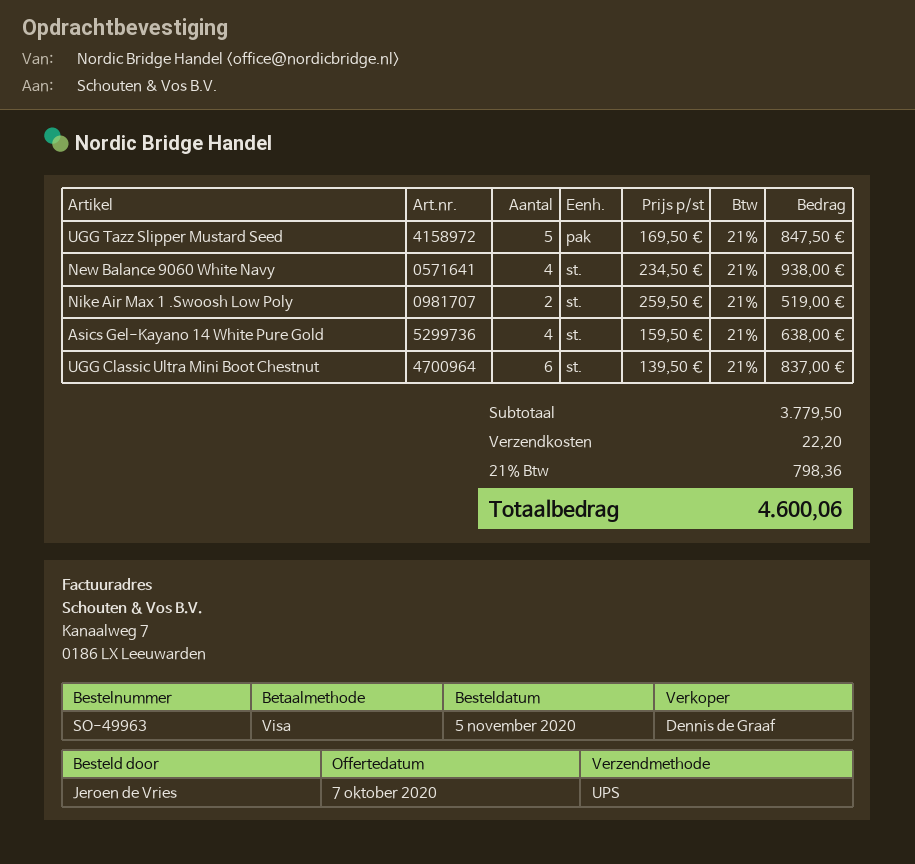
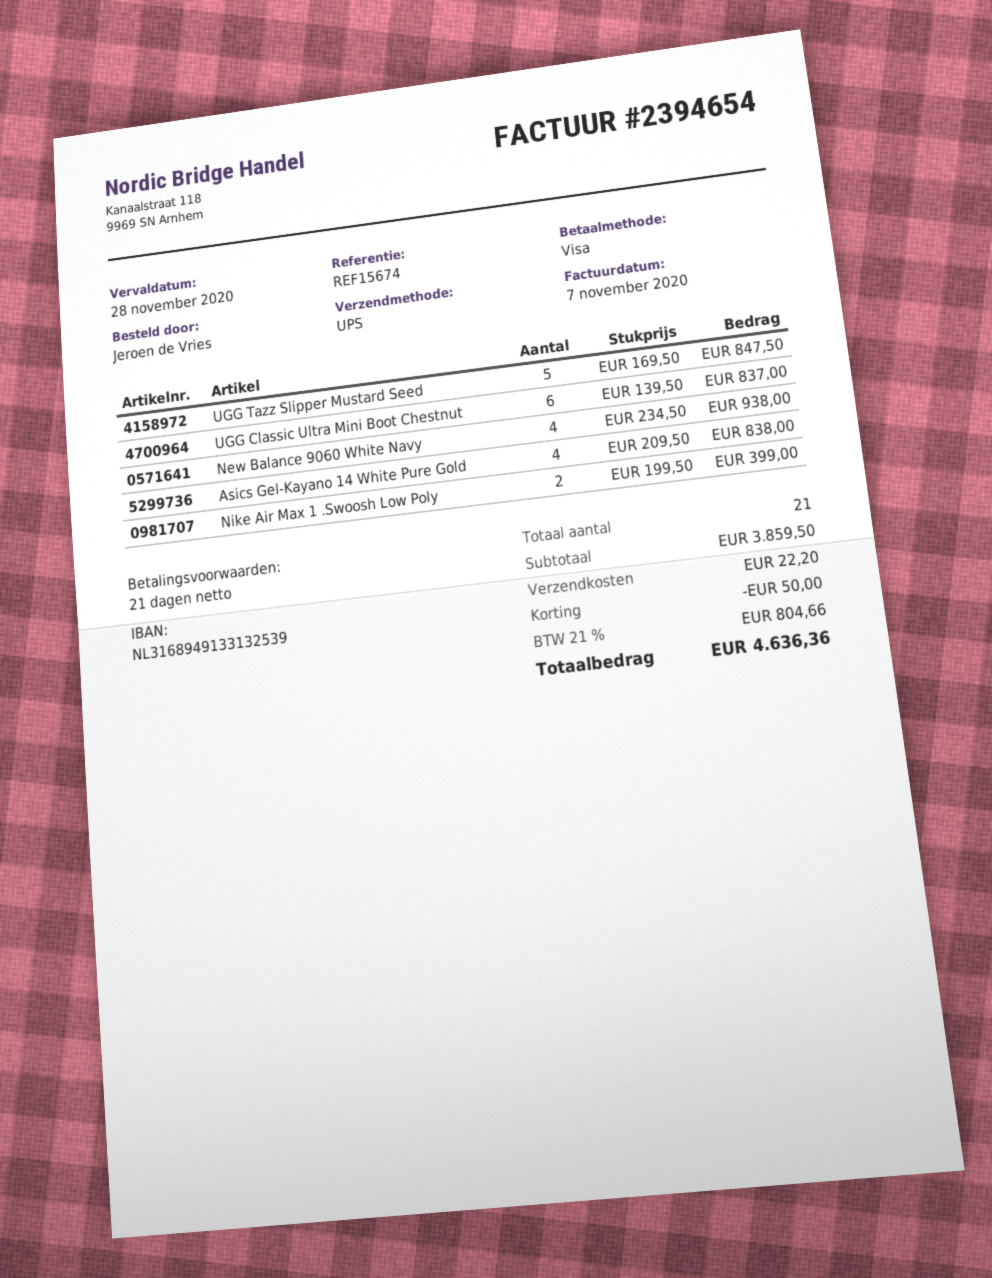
Nike Air Max 1 .Swoosh Low Poly: 2 x 259.50 = 519.00 -> 2 x 199.50 = 399.00
Asics Gel-Kayano 14 White Pure Gold: 4 x 159.50 = 638.00 -> 4 x 209.50 = 838.00
subtotal: 3779.50 -> 3859.50
discount: none -> 50.00
tax: 21% = 798.36 -> 21% = 804.66
total: 4600.06 -> 4636.36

## To do
In the entries above, find the line with "subtotal: 3779.50 -> 3859.50", then retype it and every line after it exactly.

## Output for this exercise
subtotal: 3779.50 -> 3859.50
discount: none -> 50.00
tax: 21% = 798.36 -> 21% = 804.66
total: 4600.06 -> 4636.36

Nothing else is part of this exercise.